Precario Precariobelasting kan door een Nederlandse gemeente worden geheven over het hebben van voorwerpen onder, op of boven voor de openbare dienst bestemde gemeentegrond (artikel 228 Gemeentewet). Een speciale vorm van precariobelasting is het havengeld. Iedereen die met zijn schip aanlegt aan de openbare kades betaalt ‘Havengeld’. Hoe langer/breder het schip, hoe hoger de belasting. Precariobelasting is een publiekrechtelijk instrument. Verhuur Een privaatrechtelijk vorm is een verhuurcontract. De huur wordt betaald door de gebruiker van de kade en/of het water. De hoogte van de huurprijs is afhankelijk van wat vastgesteld is door of met de (ver)huurder van de ligplaats.

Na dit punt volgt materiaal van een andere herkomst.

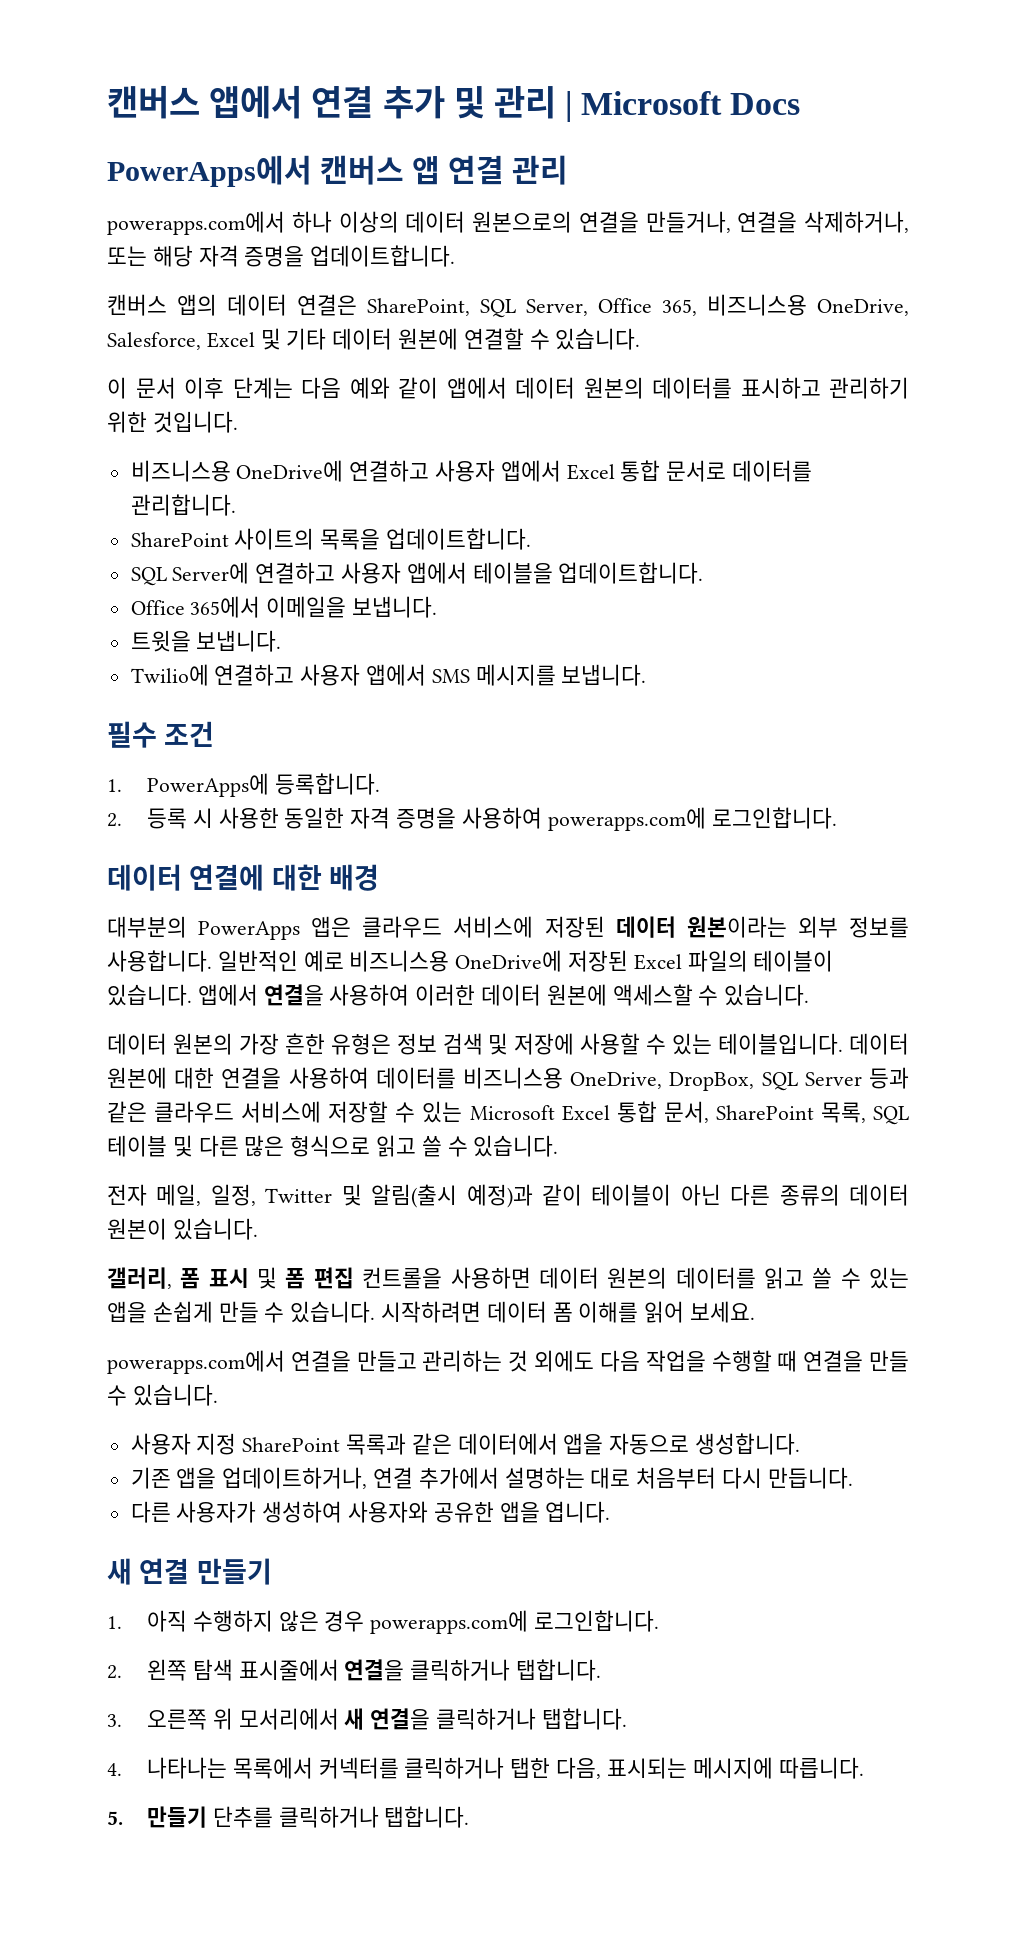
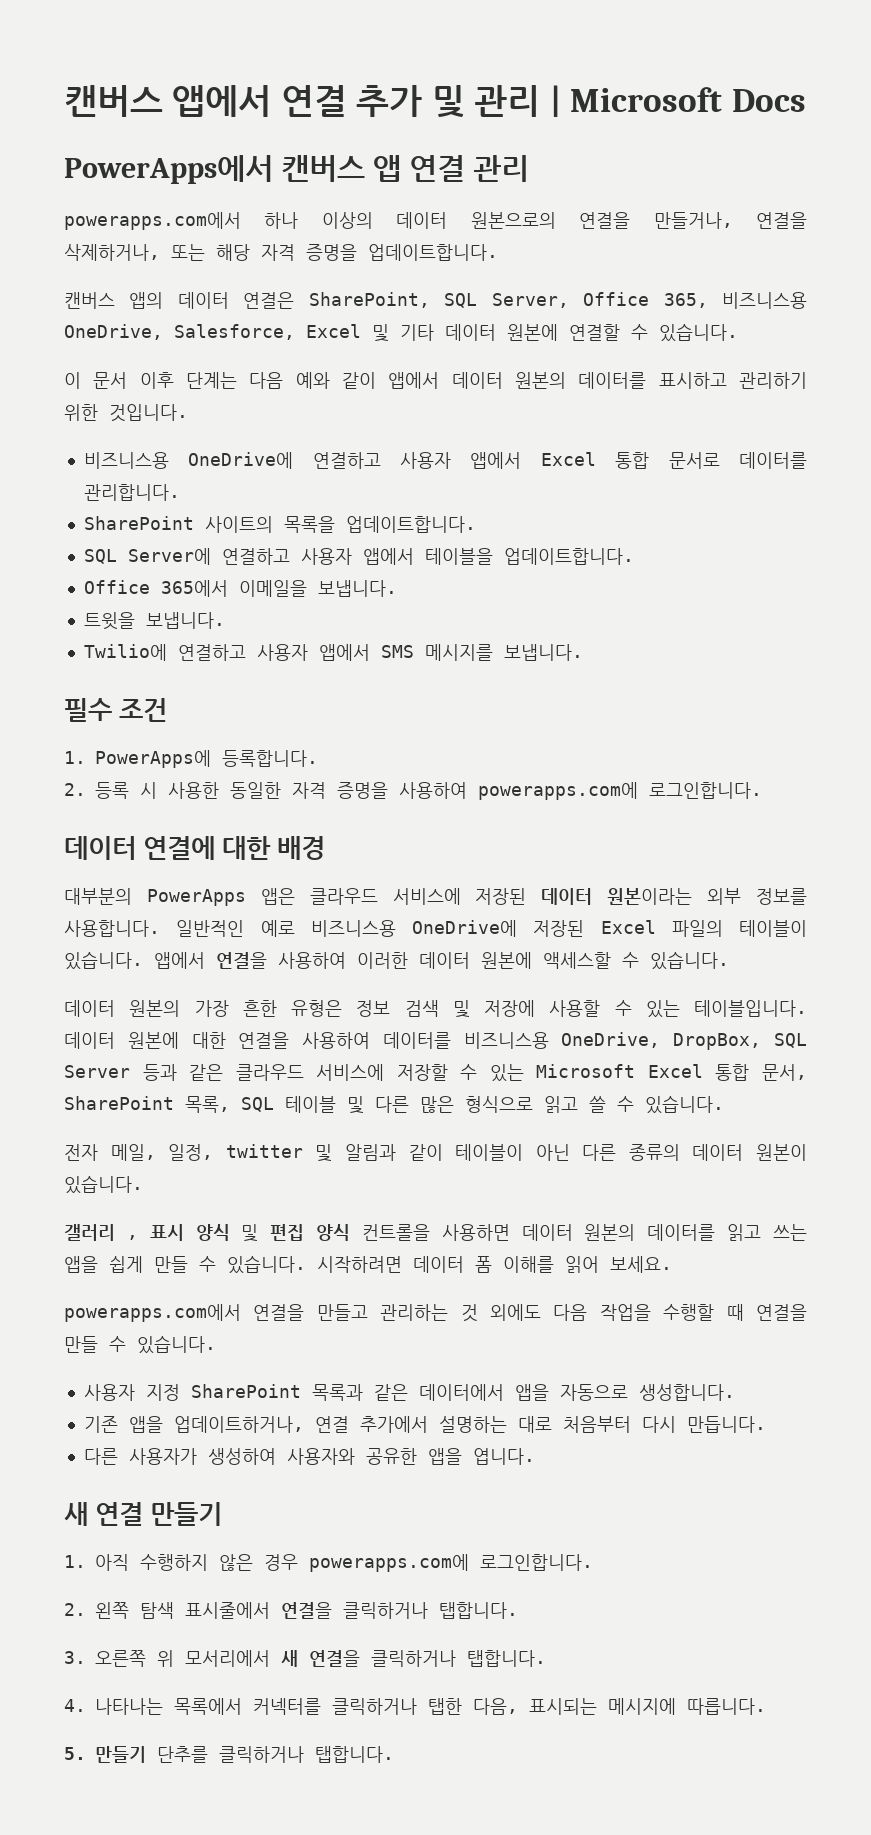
- 전자 메일, 일정, Twitter 및 알림(출시 예정)과 같이 테이블이 아닌 다른 종류의 데이터 원본이 있습니다.
+ 전자 메일, 일정, twitter 및 알림과 같이 테이블이 아닌 다른 종류의 데이터 원본이 있습니다.
- 갤러리, 폼 표시 및 폼 편집 컨트롤을 사용하면 데이터 원본의 데이터를 읽고 쓸 수 있는 앱을 손쉽게 만들 수 있습니다.
+ 갤러리 , 표시 양식 및 편집 양식 컨트롤을 사용하면 데이터 원본의 데이터를 읽고 쓰는 앱을 쉽게 만들 수 있습니다.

In commerciële jachthavens is ook sprake van verhuur van een ligplaats. Het is een privaatrechtelijk instrument.
Tweewegenleer In de afweging tussen ligplaats- of havengelden (bijzondere vorm van precario) en privaatrechtelijke verhuurcontracten speelt het vraagstuk van de tweewegenleer. De juridische basis voor precario is artikel 228 van de Gemeentewet. De kosten van inning via een belasting (precario) kan wel eens lager zijn, dan het werken met verhuurovereenkomsten. In tegenstelling tot bij een overeenkomst staat tegen het opleggen van een belasting bezwaar en beroep open. De twee wegenleer stelt dat bij een betere bescherming van de burger altijd moet worden gekozen voor de publiekrechtelijke weg. Bij het opleggen van een belasting kan net zo goed als bij het opstellen van een huurovereenkomst differentiatie worden aangebracht naar omvang (lengte/breedte) van de ligplaats. Jaarlijks kan er indexering plaatsvinden. Omdat het om een bijzondere vorm van precario gaat, kan uitgegaan worden van seizoensperiode en hoeft er niet sprake te zijn op basis van feitelijk gebruik. De voorkeur gaat uit naar een publiekrechtelijke regeling. Opbrengstcapaciteit Er worden in het land door de gemeenten verschillende tarieven gerekend. Uitgaande van de tariefstelling van de gemeente Moerdijk is het tarief voor een boot van 2,30 x 5,50 meter € 350 per jaar. Bij een capaciteit van 80 boten gaat het om een opbrengstpotentieel van € 26.000 euro per jaar. Bij een gemiddelde lengte van 6,5 meter loopt het potentieel op tot € 30.000 bij 80 boten.